Omaro warned the party that the elven lands would be dangerous, and warned them to be ware of the Cerebrus. With that, he warped them off.

The party arrived a couple of months later than when they were taken, though only a few minutes had passed. They told Bianca about Omaro’s warnings but she knew nothing of the cerebrus. But Sardior, did. The little girl spoke in her husky voice and explained that the Cerebrus was contained to only a portion of the elven lands when Bianca was there, but it had sense spread to emcompass the entire elven land. Only magical enchantments protect the cities and towns from being swallowed.

A day later, the sub reached its destination. The group, along with several others, opened the hatch of the sub and found that the ship was in a cave devote of water despite being at the bottom of the ocean. Syxen used the sword of lord Regal to find the weak point of the elven shield just as Bianca told him. He then slashed through it, opening a whole for the group to go into. They tracked for weeks through treacherous mountains. After Nikylik meandered the party for some time, Rin took the lead and found the open path Bianca had described.

Though fresh air was refreshing to the group, the awe of the elven lands was fearful. The sky was dark, a deep purple as clouds and masses floated about. The group emeged from a cave in the face of a mountain. Their location, somewhere in a small mountain range. The familiar sound of flesh being torn into could be heard from above. They looked up to find a large black cloud like beast fighting with 5 flying humanoids. Without hesitation, or a plan, Alexandria and Vivian flew up to the ledge the being was on as Syxen and Rin fired arrows. The humanoids, whom appeared to be elves as the group got closer, looked oddly at the party. Vivian used her breath weapon as Alexandria used her array of elemental magic, but nothing seemed to effect the beast. Syxen managed to string three crossbow shots of massive amounts of damage into the creature. It flew towards him, swallowing Nikylik and Syxen. The being prepared to drop Nikylik and Syxen 1,000s of feet to their deaths. Nikylik luckily turned into a bat and flew out of the creatures mouth before he could drop them, but Syxen was not so fortunate. Alexandria rushed to save the forged casting a spell on him to give it wings. Distracted, the mass received a mighty blow from Vivian’s Masamune, causing it to fall to the ground and dissipate.

“Hello,” said Alexandria, hoping the elves would be thankful. But they flew away ignoring the group all together.

“Ungrateful” muttered Syxen.

The group, those who cannot fly, used the ropes and climbing gear to make their way down the mountain. After reaching the bottom, the morning had arrived. They proceeded out of the mountain range but found themselves lost as to the direction of the nearest village. The landscape was a twisted cauldron of evil. The rocks had faces of people in agony. The grass moved and scurried. The trees twisted with rot and looked as if they were eyeing the pcs. The PCs were amist in the Cerebrus.

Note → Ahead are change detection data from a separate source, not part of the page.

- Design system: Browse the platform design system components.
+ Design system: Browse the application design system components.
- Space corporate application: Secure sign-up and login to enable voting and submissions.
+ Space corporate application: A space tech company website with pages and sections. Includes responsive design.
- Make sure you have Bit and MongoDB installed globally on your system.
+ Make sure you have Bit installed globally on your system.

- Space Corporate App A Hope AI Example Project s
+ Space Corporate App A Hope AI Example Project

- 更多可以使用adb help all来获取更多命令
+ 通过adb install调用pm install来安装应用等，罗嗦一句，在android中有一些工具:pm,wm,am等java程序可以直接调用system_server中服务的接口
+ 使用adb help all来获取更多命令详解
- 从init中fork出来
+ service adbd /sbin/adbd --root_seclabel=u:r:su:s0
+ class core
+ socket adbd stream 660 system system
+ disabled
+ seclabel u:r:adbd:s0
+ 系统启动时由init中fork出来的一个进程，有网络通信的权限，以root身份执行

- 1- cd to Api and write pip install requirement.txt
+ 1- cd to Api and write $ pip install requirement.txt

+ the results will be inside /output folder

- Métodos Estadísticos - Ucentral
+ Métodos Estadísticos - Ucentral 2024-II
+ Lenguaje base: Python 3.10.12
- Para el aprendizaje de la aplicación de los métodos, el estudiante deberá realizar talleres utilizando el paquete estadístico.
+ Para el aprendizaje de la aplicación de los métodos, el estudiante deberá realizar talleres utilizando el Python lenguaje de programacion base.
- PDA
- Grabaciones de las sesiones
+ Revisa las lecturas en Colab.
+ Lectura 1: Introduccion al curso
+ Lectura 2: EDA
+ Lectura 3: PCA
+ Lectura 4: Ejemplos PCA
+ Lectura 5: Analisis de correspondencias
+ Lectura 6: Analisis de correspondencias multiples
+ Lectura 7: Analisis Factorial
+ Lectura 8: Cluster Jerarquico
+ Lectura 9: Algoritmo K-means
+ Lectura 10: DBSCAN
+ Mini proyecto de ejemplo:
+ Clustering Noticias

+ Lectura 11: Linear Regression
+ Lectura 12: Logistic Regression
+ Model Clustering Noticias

The party will encounter a new foe for this next episode, plus Rika, the player who runs Vivian will be running the campaign.



Toon in next time!!!

Enjoy images of the characters, NPCs and Villains on the characters page.


----------



## DonTadow (Aug 4, 2005)

*Episode 31: ??? and ???? and ???? Oh My!!!!*

The adventurers awoke to humid, still air. The night was not restful, as they were attacked by more strange black clouds. They managed to fend them off, but were starting to feel the events of the day. Immediately they noticed they had not felt as rested as normal, like they did not get any rest at all. In any event they decided to pick up and head along the road.

'Well, we need to look for Sardior, where should we begin', asked Vivian in a deeper than usual husky voice. 'I remember that voice...where is Vivian', demanded Nikylik. 'I have taken over to help you find Sardior. That incompetent woman' (he takes off her bra, feeling a little freer afterwards) 'has lost track of her God. I have to make sure that Sardior is returned to us, obviously Shiva and I can't leave that task to you bunch of misfits.' As he and Nikylik chat about that time when Vivian and Nikylik switched bodies, Rin notices rustling in the thick brush far off the path. She stopped, and the rest did the same.

'Shhh, listen", she said, as she crept along the path following the sound. Before the others could hear the noise, Rin jumped into the thicket and grabbed the woman that had been following them along the path. They stumbled onto the path, where the others could see them. As Rin tried to talk to the woman while wrestling with her, the others rushed to their side. Only Infrit could understand her.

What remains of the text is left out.